Antes de me despedir, ele me pediu para eu contar sua situação para que esta pudesse chegar a algum advogado ou assistente social para ajudá-lo. Como tenho muitos conhecidos dessas duas áreas em meu Facebook, resolvi fazê-lo. Ele me autorizou a tirar as fotos da parede-diário e mesmo dele; por isso, contei sua história e postei suas fotos em meu perfil. Achei que não custaria nada tentar. Muitas pessoas curtiram e compartilharam a história ou deram sugestões de como ajudar, gente que eu nem conheço me escreveu nesse sentido. Outras, bem poucas, acharam que eu dei moral para um louco. E daí? E se ele o for? O que realmente isso importa? Se tudo o que tiver escrito naquelas cartas, se tudo que ele me contou for “mentira” ou alucinação de um louco, isso minimiza o fato de ele necessitar de ajuda? É melhor deixar que ele permaneça em sua invisibilidade vagando por aí? Acredito que não.
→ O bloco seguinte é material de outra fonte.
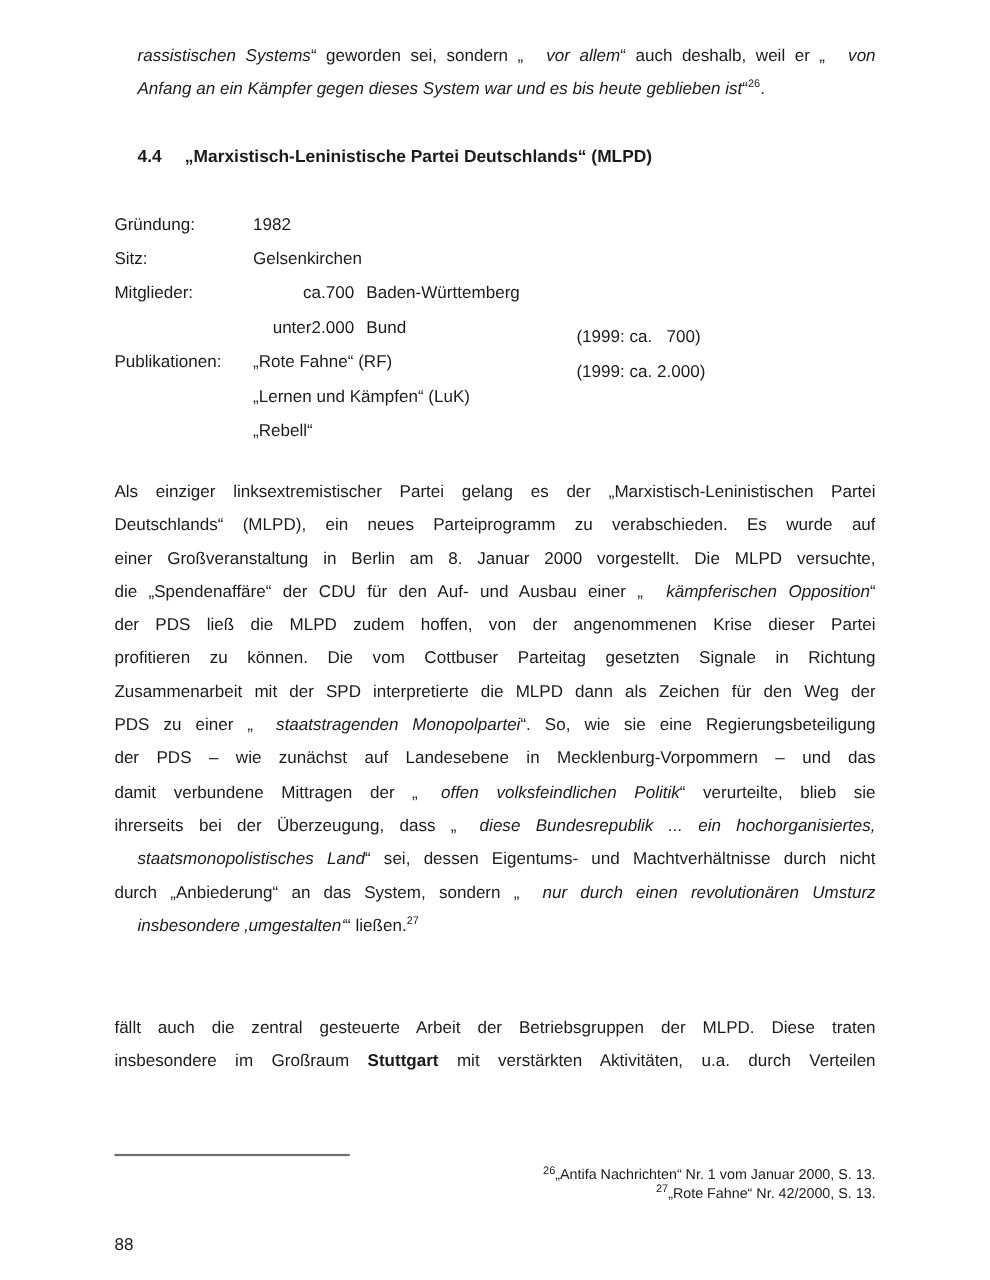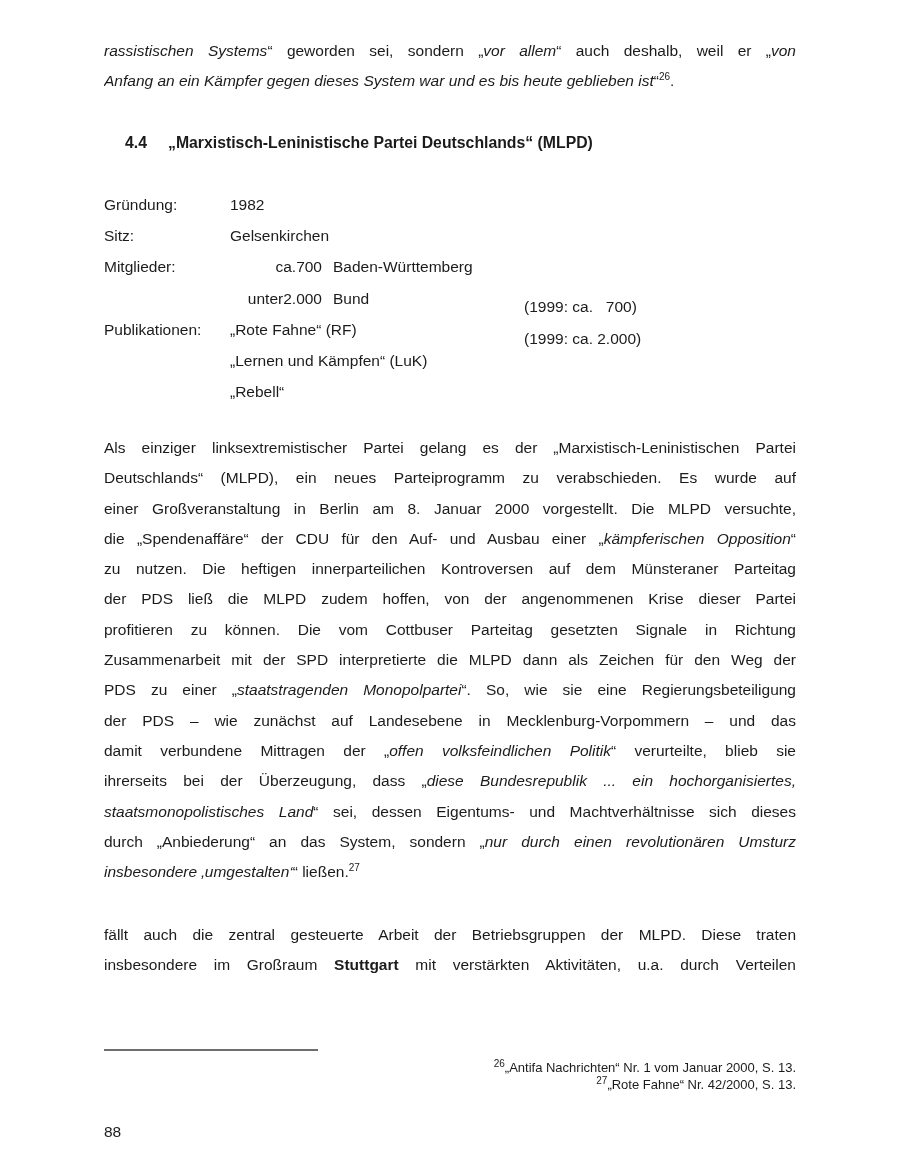"rassistischen Systems" .ri { margin-left: none -> 21px }
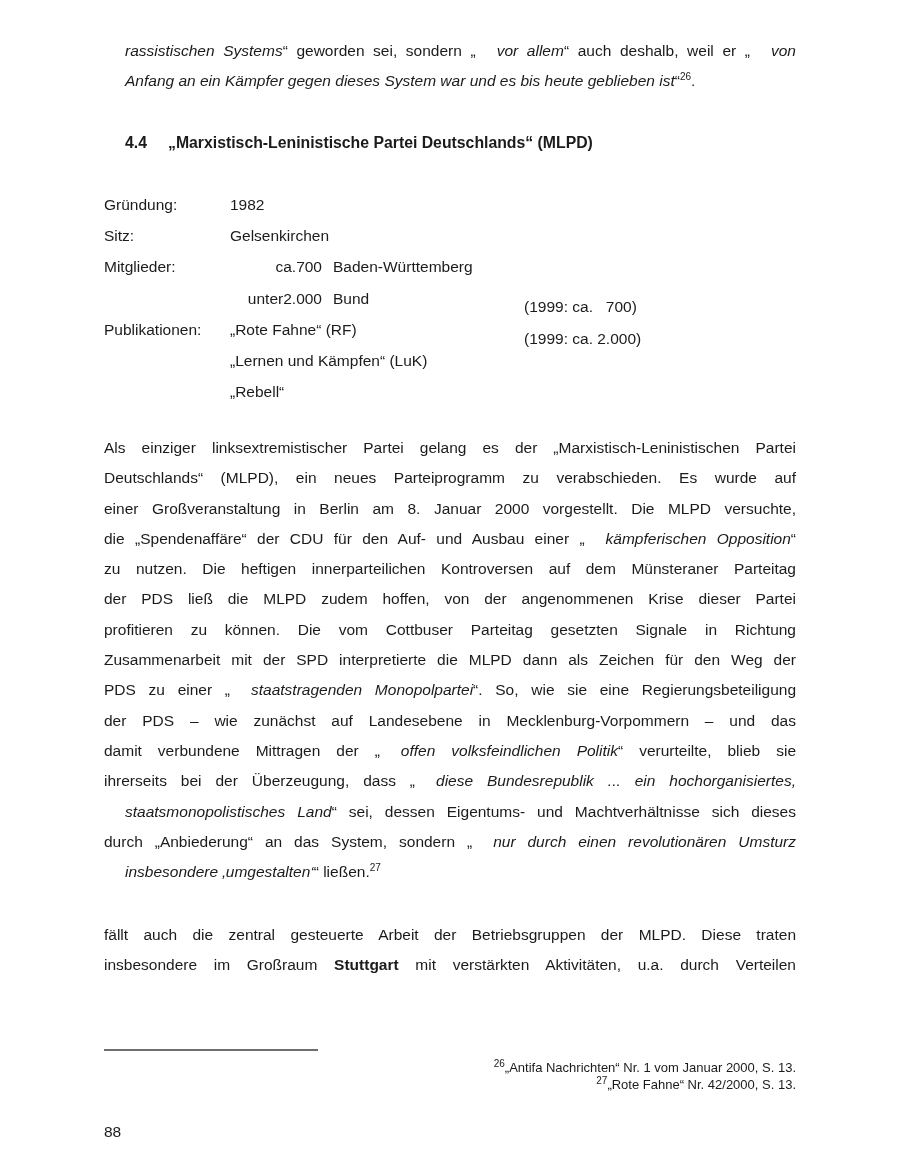"zu nutzen. Die heftigen" div.tline { html: <div><span>zu nutzen. Die heftigen innerparteilichen Kontroversen auf dem Münsteraner Parteitag</span></div> -> none }
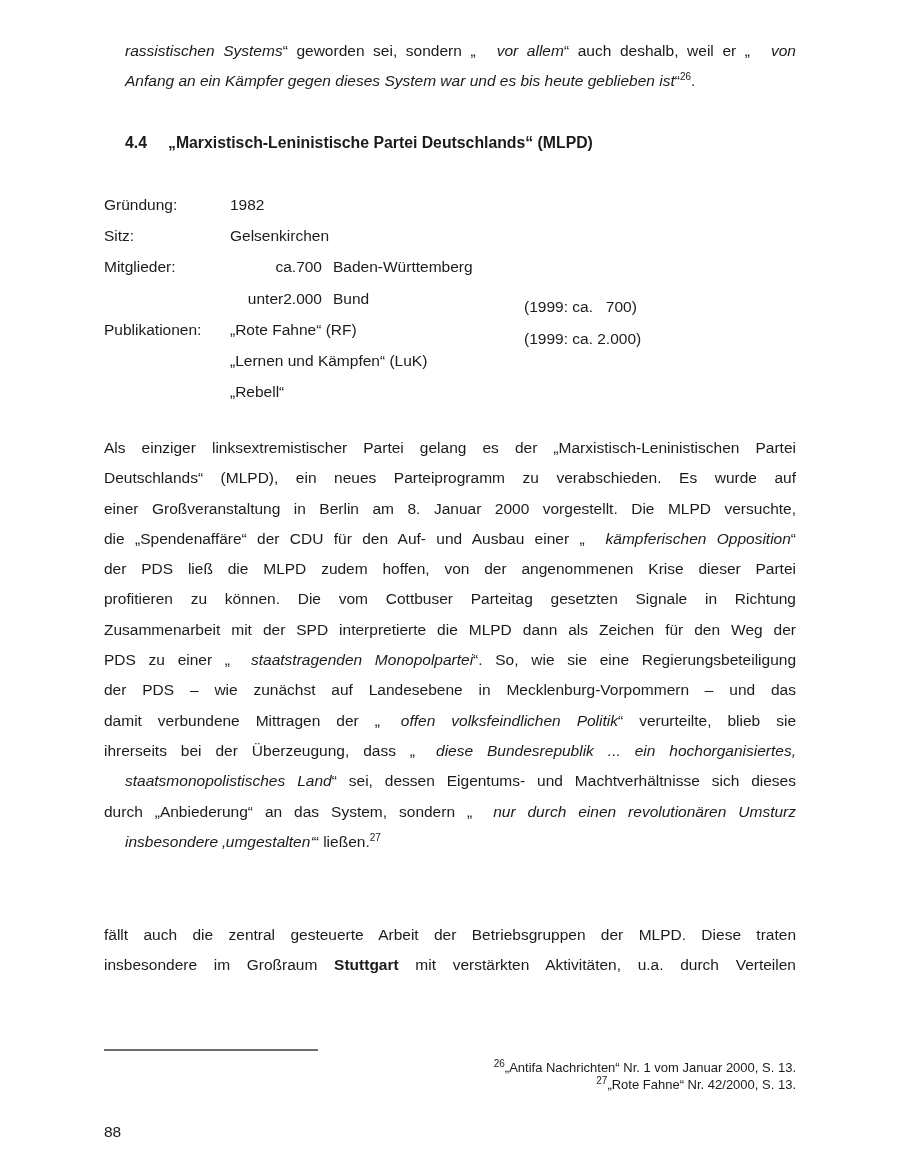"“ sei, dessen Eigentums- und" span.rn { text: sich dieses -> durch nicht }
Felizmente, muitos pensam como eu e a história chegou até à Pastoral de São Paulo. Mas, como se trata de uma pessoa em constante movimento, não deu tempo de encontrá-lo e encaminhá-lo aos auxílios oferecidos pela Pastoral e seus contatos aqui em Franca. Ele tem uma agendinha na contracapa do caderno e hoje (14/07) estava marcado para retirar seus documentos. Fazendo isso, ele seguiria rumo a Goiás. Nesses desencontros, não pude confirmar seu paradeiro, espero que, mais uma vez, a ajuda venha das redes sociais e que possamos reencontrá-lo e encaminhá-lo para um destino seguro e em paz.